Input data –
──────────────────────────────
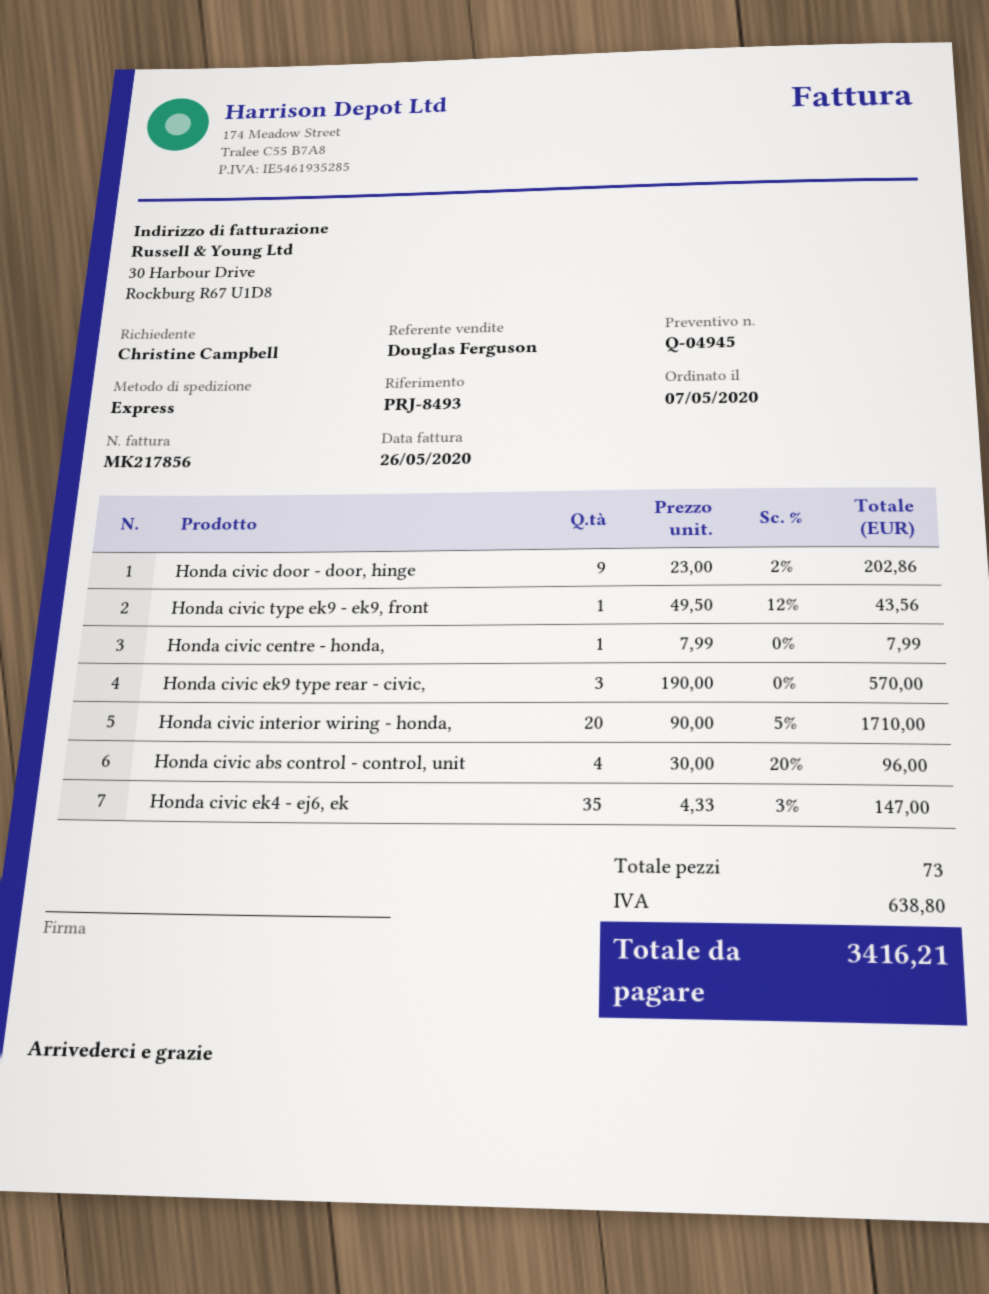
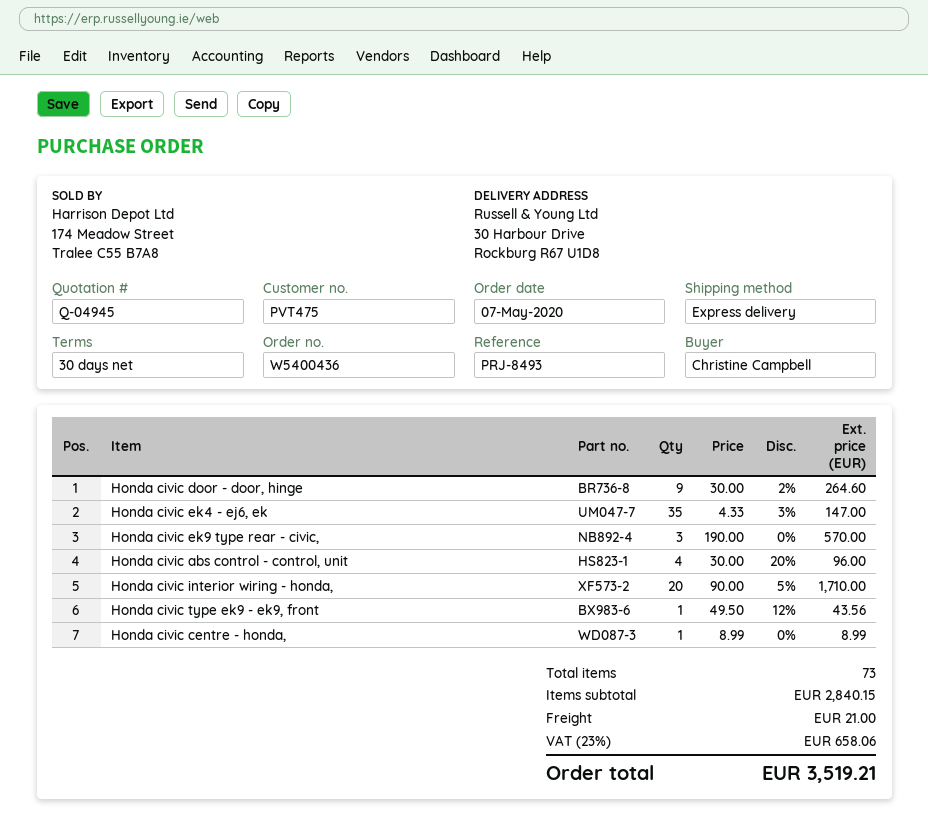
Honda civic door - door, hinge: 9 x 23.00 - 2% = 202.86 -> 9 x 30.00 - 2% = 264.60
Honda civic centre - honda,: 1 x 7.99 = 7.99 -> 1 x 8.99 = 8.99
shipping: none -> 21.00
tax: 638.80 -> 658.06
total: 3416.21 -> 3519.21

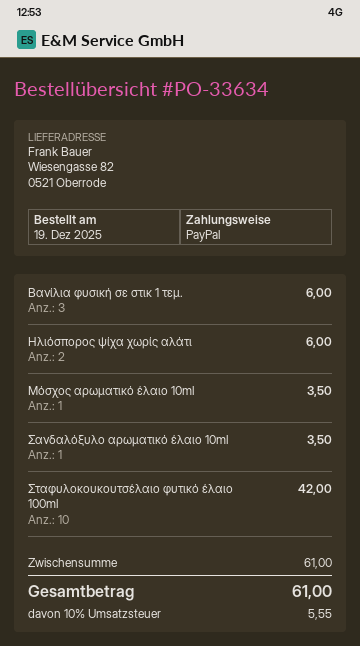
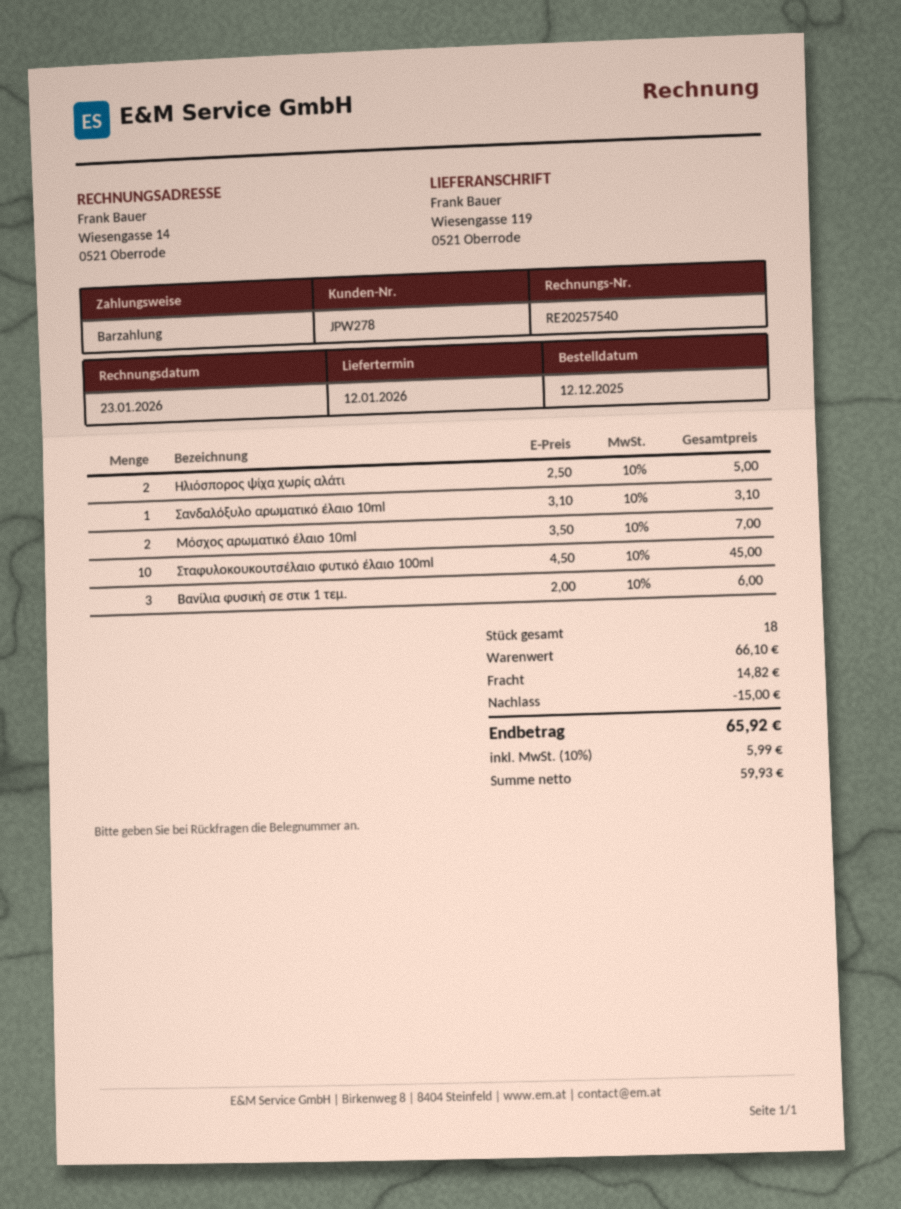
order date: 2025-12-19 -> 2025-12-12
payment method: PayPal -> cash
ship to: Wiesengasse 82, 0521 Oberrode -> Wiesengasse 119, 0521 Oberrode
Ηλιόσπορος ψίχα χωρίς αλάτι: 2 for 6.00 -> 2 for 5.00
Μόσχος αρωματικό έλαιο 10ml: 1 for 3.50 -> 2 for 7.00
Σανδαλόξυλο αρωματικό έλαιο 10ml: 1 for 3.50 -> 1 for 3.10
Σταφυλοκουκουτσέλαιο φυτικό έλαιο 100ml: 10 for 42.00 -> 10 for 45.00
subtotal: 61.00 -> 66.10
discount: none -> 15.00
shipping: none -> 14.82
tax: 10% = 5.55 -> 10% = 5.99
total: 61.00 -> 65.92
──────────────────────────────
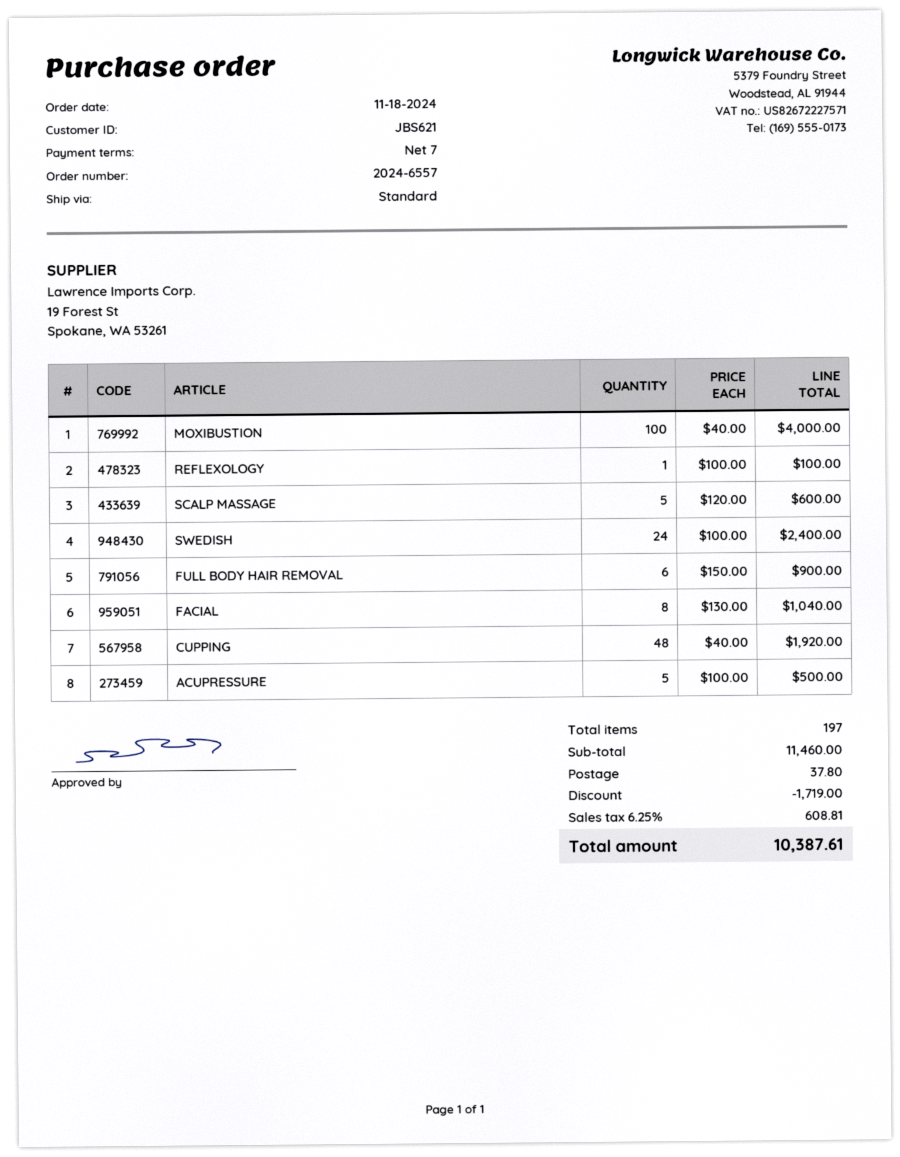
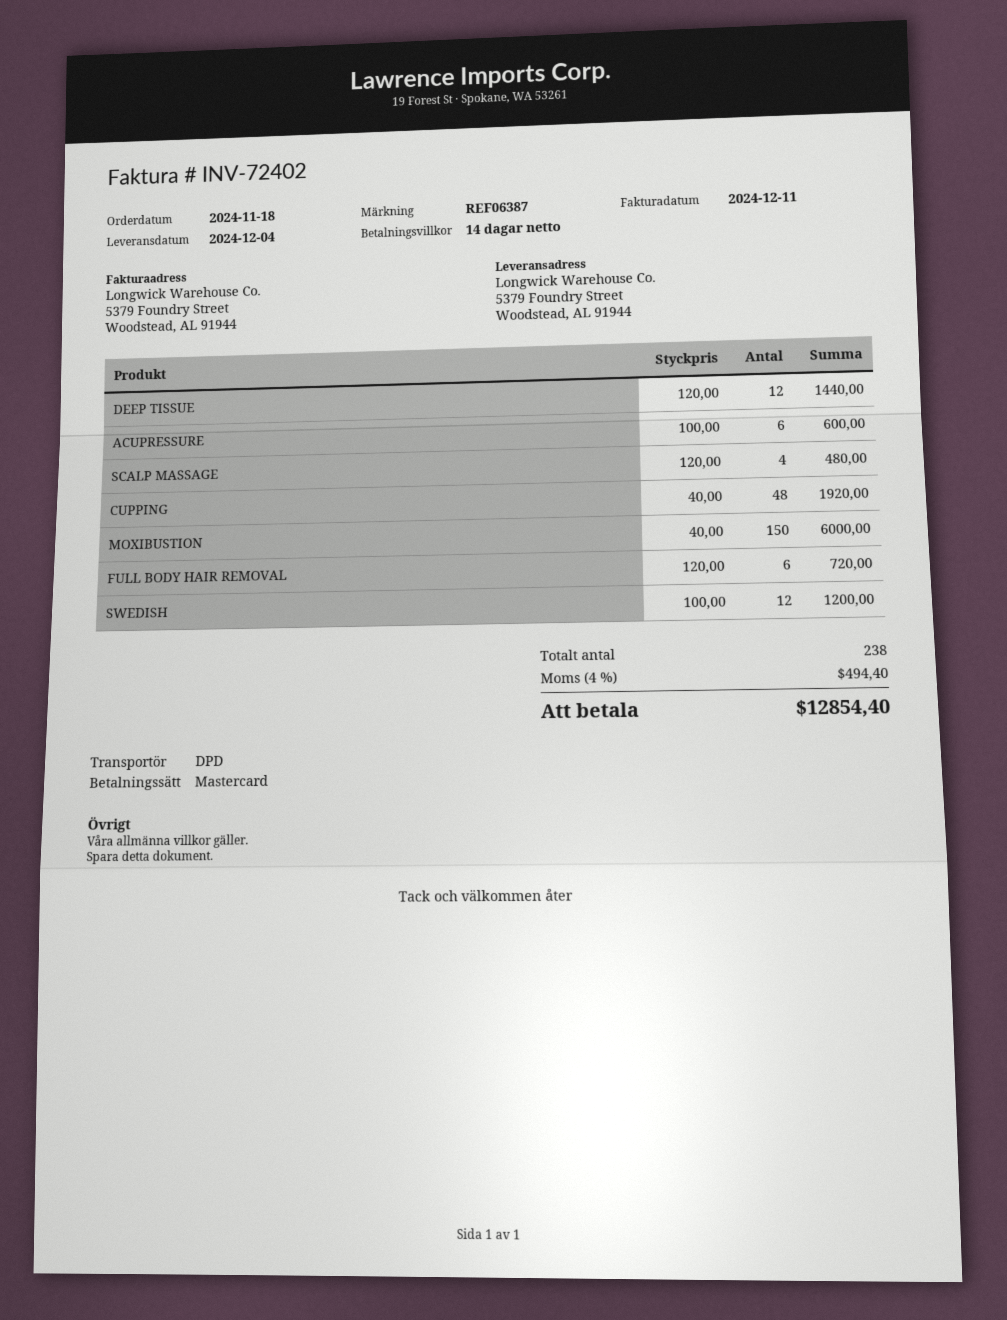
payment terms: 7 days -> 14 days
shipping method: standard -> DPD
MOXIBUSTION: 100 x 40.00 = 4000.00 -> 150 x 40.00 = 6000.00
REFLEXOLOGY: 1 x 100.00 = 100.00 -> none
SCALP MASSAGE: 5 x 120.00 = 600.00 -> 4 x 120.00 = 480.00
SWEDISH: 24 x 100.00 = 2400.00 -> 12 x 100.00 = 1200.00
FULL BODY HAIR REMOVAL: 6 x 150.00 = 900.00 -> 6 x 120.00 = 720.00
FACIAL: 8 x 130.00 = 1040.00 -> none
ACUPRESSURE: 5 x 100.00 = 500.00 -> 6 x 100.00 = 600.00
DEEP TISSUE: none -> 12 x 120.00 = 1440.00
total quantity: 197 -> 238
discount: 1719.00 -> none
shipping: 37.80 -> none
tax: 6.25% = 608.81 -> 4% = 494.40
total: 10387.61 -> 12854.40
──────────────────────────────
Find the number of lines in the listing that carry the word "Honda". Only that figure should appear in the reply.

2